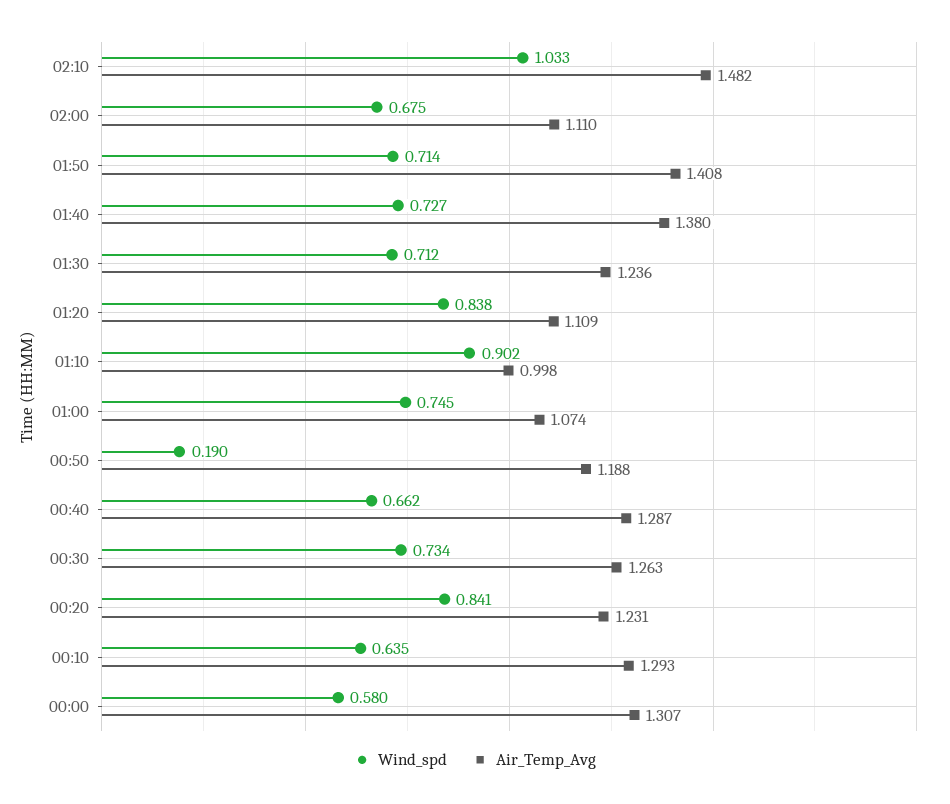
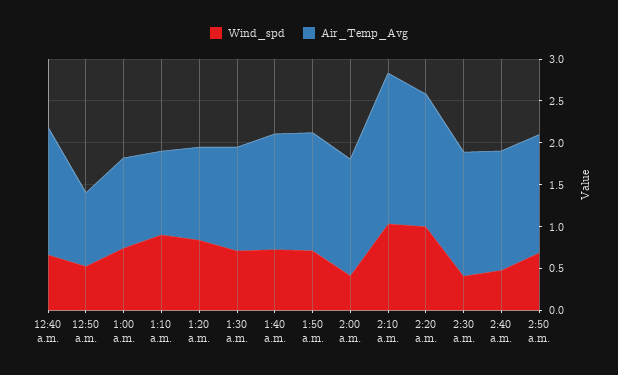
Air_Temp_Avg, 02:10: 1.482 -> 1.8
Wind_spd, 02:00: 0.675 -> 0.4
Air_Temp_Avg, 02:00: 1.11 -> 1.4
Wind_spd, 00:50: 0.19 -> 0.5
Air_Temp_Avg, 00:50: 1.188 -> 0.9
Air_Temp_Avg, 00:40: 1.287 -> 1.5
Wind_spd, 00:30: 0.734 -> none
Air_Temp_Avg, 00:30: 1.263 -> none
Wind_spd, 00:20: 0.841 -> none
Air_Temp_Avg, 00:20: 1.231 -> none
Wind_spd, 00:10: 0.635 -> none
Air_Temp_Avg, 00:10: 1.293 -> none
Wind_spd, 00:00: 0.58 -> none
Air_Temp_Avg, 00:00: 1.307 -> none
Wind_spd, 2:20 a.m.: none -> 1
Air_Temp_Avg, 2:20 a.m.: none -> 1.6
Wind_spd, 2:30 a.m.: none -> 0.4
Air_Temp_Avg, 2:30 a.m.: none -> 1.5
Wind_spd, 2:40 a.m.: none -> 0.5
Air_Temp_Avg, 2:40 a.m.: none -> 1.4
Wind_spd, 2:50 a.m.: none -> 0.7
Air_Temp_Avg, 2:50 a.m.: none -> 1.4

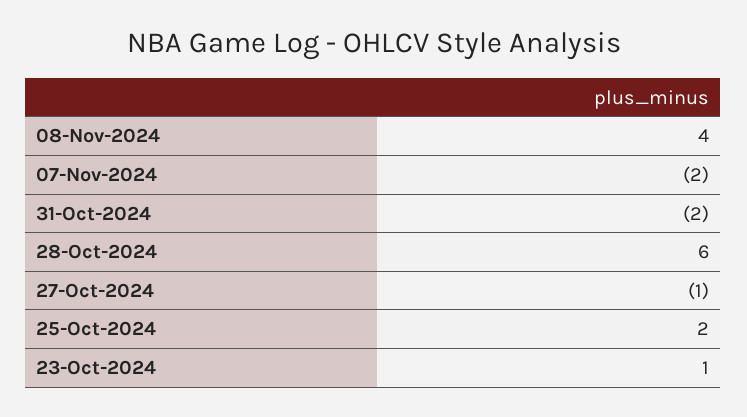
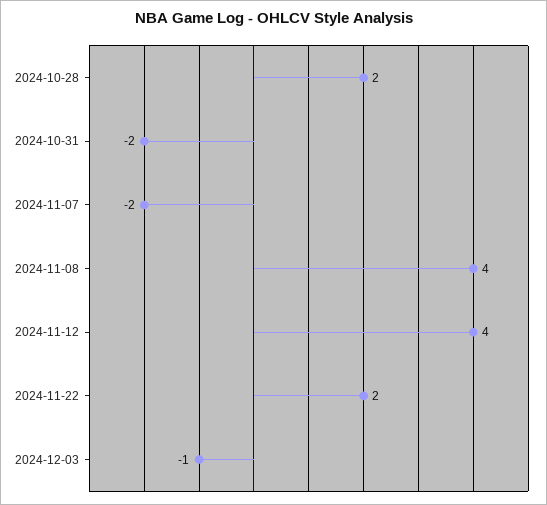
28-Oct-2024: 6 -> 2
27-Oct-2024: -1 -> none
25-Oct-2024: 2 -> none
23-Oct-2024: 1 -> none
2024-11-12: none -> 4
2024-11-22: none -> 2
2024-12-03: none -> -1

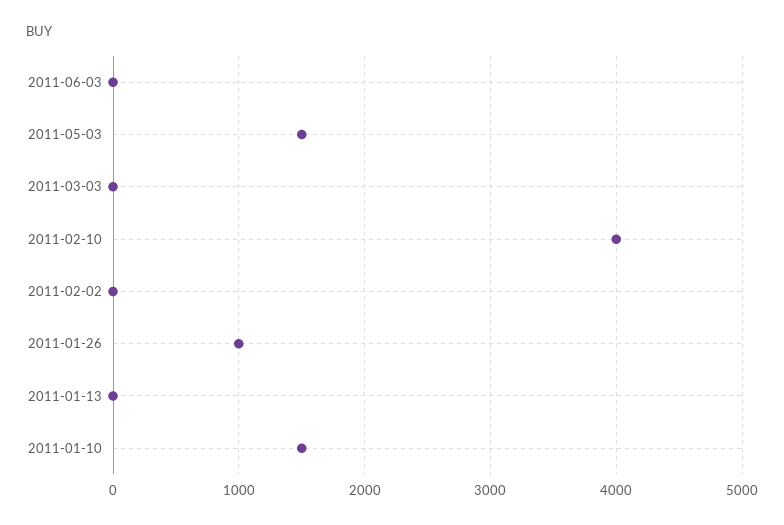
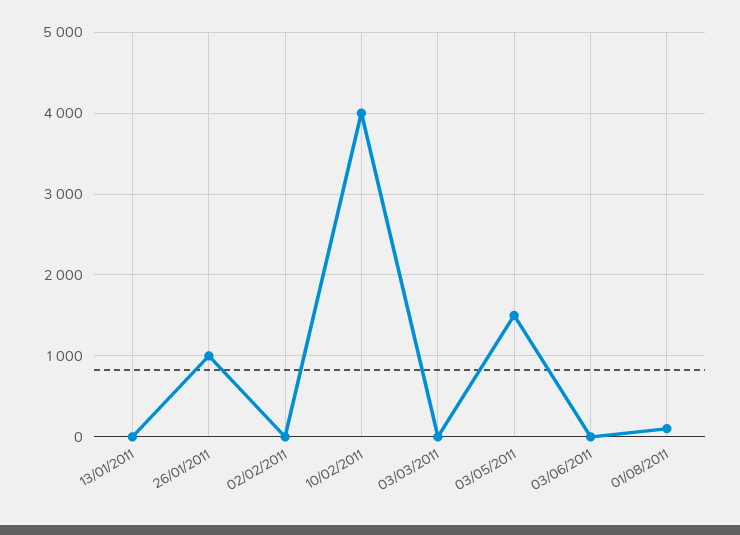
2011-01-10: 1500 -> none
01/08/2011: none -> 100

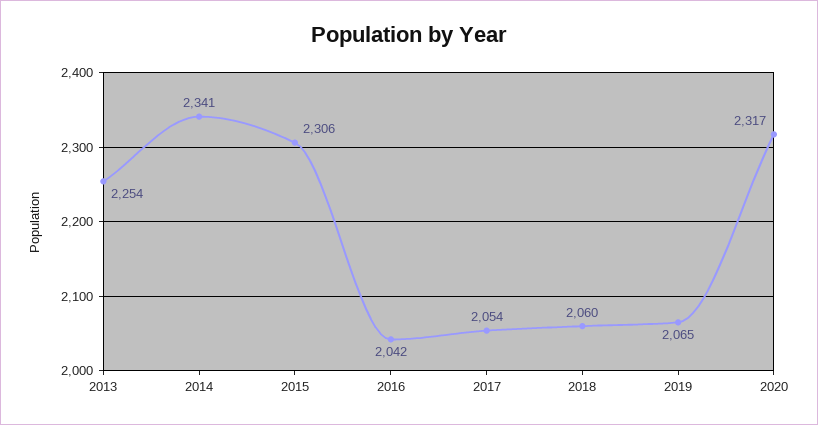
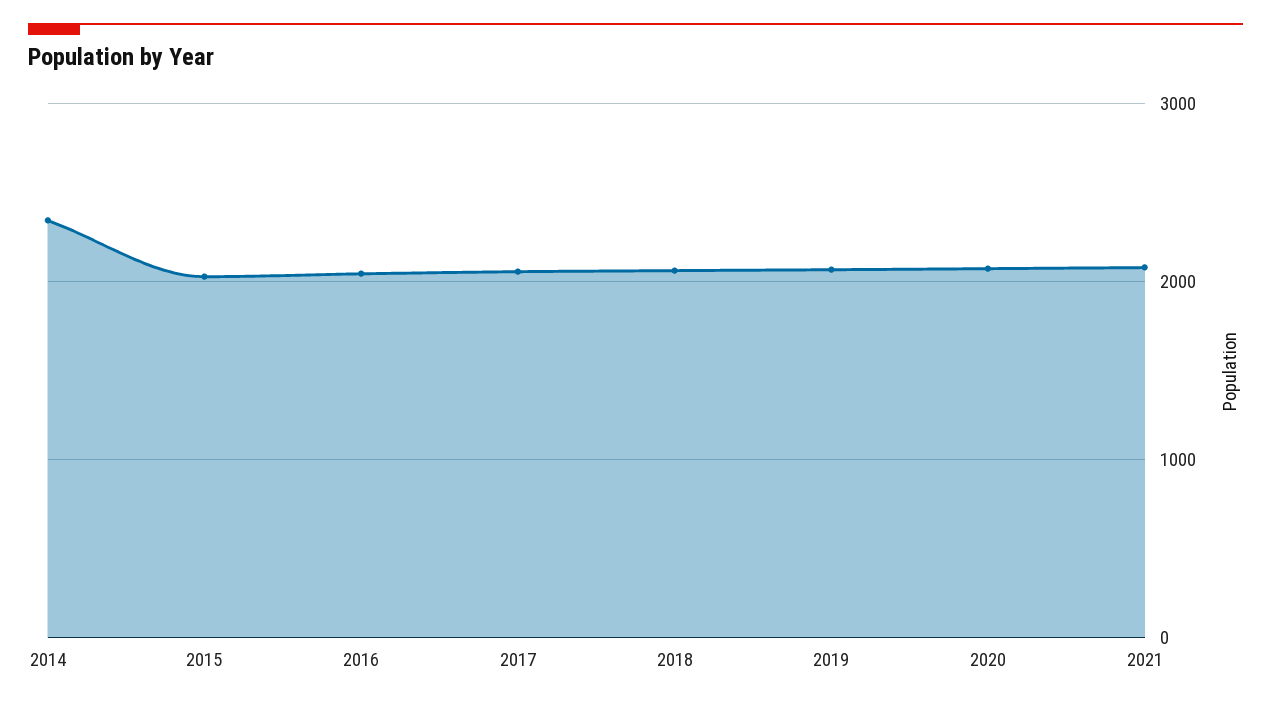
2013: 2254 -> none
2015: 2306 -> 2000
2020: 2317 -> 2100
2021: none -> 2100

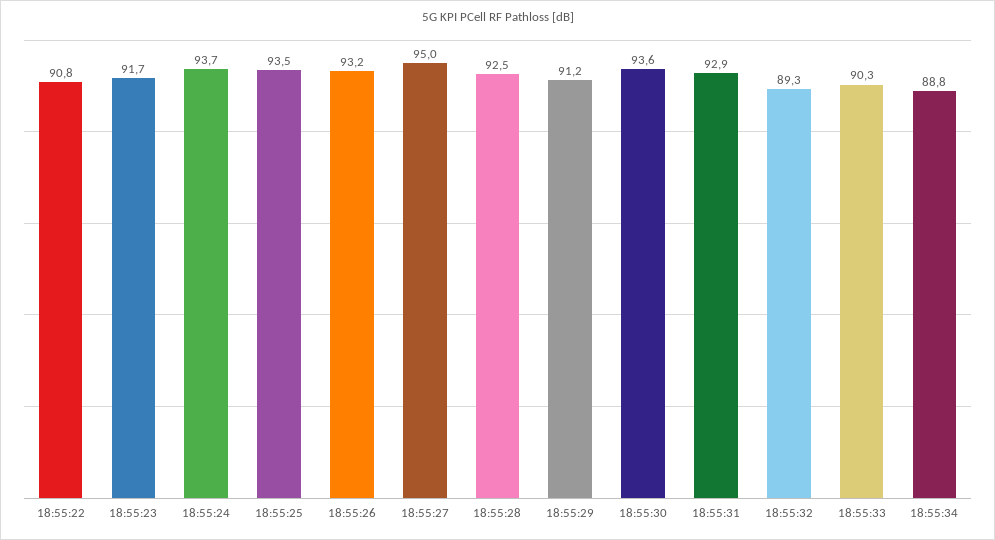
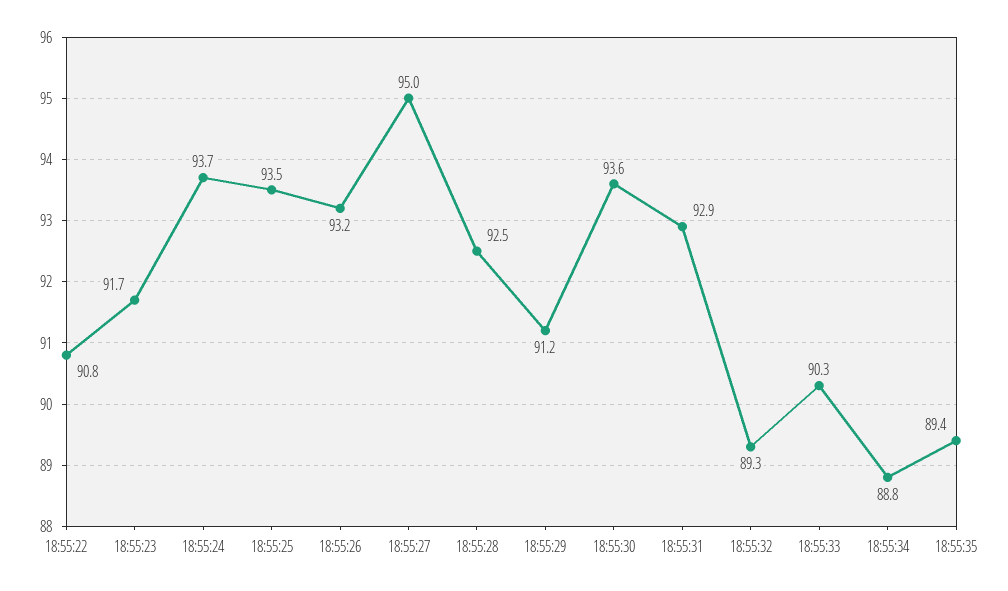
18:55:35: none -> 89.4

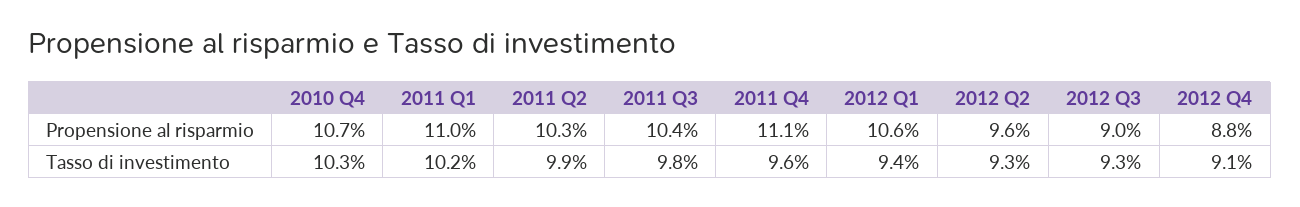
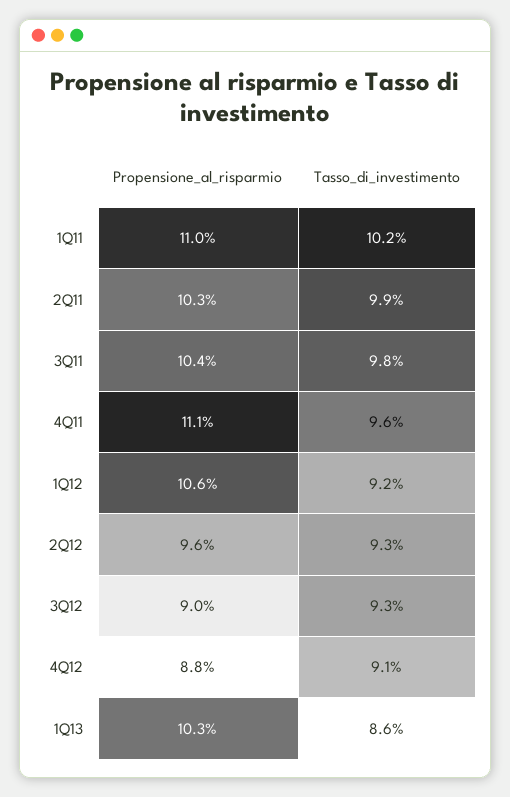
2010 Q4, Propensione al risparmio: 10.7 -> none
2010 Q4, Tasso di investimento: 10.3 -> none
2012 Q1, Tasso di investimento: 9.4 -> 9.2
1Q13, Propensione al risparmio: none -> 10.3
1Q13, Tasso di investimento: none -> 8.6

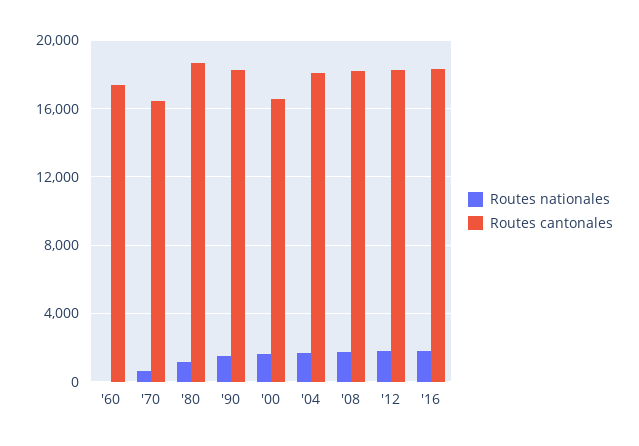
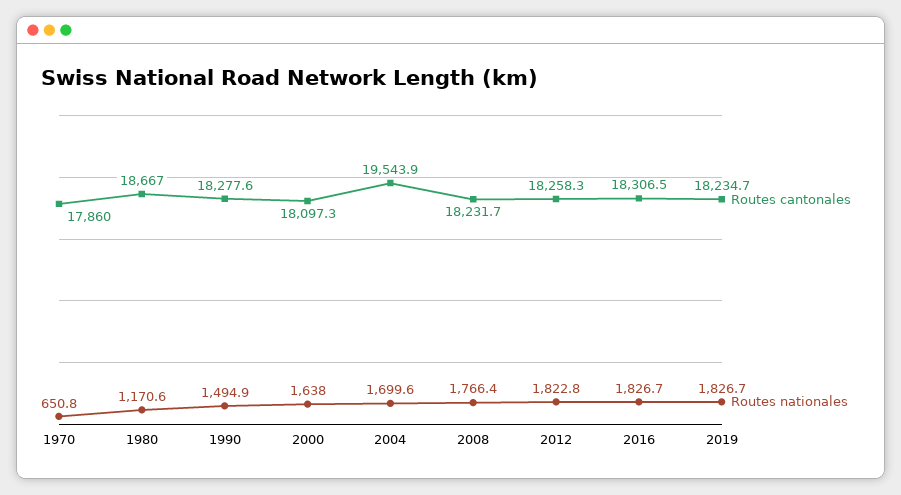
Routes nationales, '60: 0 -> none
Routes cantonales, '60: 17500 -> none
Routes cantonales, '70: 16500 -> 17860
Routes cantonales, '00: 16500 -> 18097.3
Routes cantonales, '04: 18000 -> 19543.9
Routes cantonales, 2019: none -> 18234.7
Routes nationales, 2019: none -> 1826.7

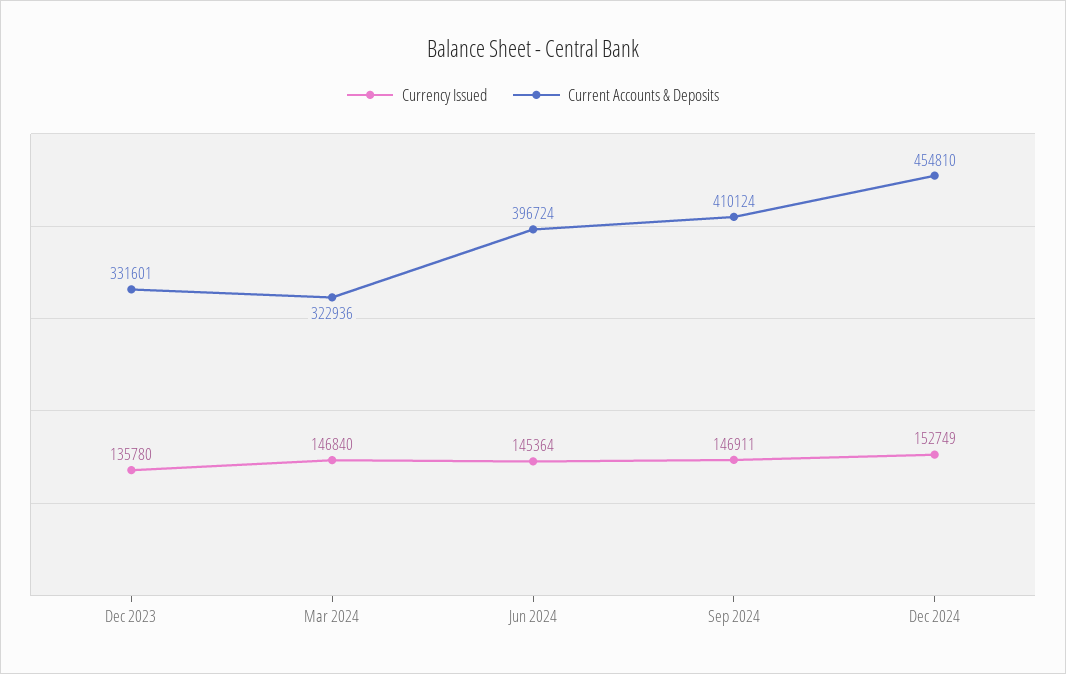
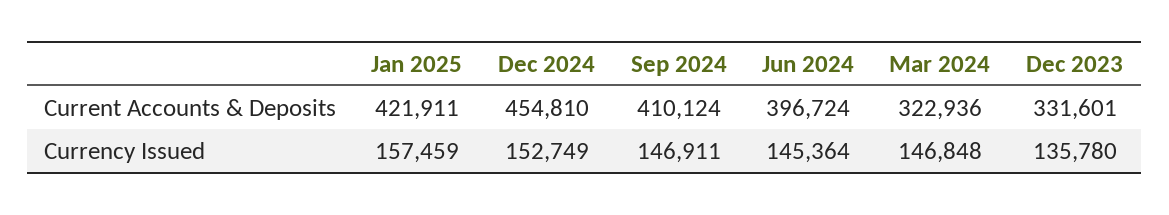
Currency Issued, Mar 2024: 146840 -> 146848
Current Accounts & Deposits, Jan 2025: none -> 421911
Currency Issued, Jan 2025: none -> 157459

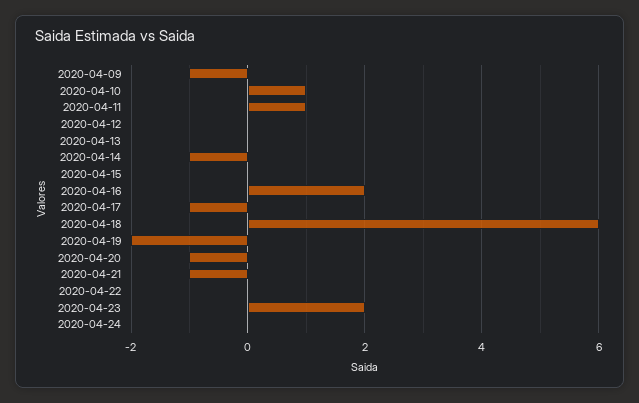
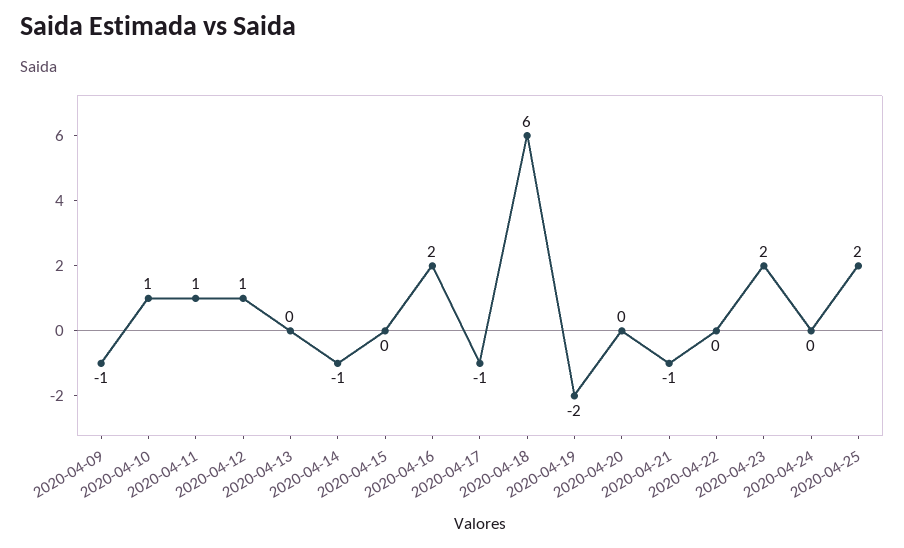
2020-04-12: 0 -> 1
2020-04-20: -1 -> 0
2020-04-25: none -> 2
========================================================================
# [Task]
Word for word, restate the records shown above, minus the pictures.

# [Response area]
Air_Temp_Avg, 02:10: 1.482 -> 1.8
Wind_spd, 02:00: 0.675 -> 0.4
Air_Temp_Avg, 02:00: 1.11 -> 1.4
Wind_spd, 00:50: 0.19 -> 0.5
Air_Temp_Avg, 00:50: 1.188 -> 0.9
Air_Temp_Avg, 00:40: 1.287 -> 1.5
Wind_spd, 00:30: 0.734 -> none
Air_Temp_Avg, 00:30: 1.263 -> none
Wind_spd, 00:20: 0.841 -> none
Air_Temp_Avg, 00:20: 1.231 -> none
Wind_spd, 00:10: 0.635 -> none
Air_Temp_Avg, 00:10: 1.293 -> none
Wind_spd, 00:00: 0.58 -> none
Air_Temp_Avg, 00:00: 1.307 -> none
Wind_spd, 2:20 a.m.: none -> 1
Air_Temp_Avg, 2:20 a.m.: none -> 1.6
Wind_spd, 2:30 a.m.: none -> 0.4
Air_Temp_Avg, 2:30 a.m.: none -> 1.5
Wind_spd, 2:40 a.m.: none -> 0.5
Air_Temp_Avg, 2:40 a.m.: none -> 1.4
Wind_spd, 2:50 a.m.: none -> 0.7
Air_Temp_Avg, 2:50 a.m.: none -> 1.4

28-Oct-2024: 6 -> 2
27-Oct-2024: -1 -> none
25-Oct-2024: 2 -> none
23-Oct-2024: 1 -> none
2024-11-12: none -> 4
2024-11-22: none -> 2
2024-12-03: none -> -1

2011-01-10: 1500 -> none
01/08/2011: none -> 100

2013: 2254 -> none
2015: 2306 -> 2000
2020: 2317 -> 2100
2021: none -> 2100

18:55:35: none -> 89.4

2010 Q4, Propensione al risparmio: 10.7 -> none
2010 Q4, Tasso di investimento: 10.3 -> none
2012 Q1, Tasso di investimento: 9.4 -> 9.2
1Q13, Propensione al risparmio: none -> 10.3
1Q13, Tasso di investimento: none -> 8.6

Routes nationales, '60: 0 -> none
Routes cantonales, '60: 17500 -> none
Routes cantonales, '70: 16500 -> 17860
Routes cantonales, '00: 16500 -> 18097.3
Routes cantonales, '04: 18000 -> 19543.9
Routes cantonales, 2019: none -> 18234.7
Routes nationales, 2019: none -> 1826.7

Currency Issued, Mar 2024: 146840 -> 146848
Current Accounts & Deposits, Jan 2025: none -> 421911
Currency Issued, Jan 2025: none -> 157459

2020-04-12: 0 -> 1
2020-04-20: -1 -> 0
2020-04-25: none -> 2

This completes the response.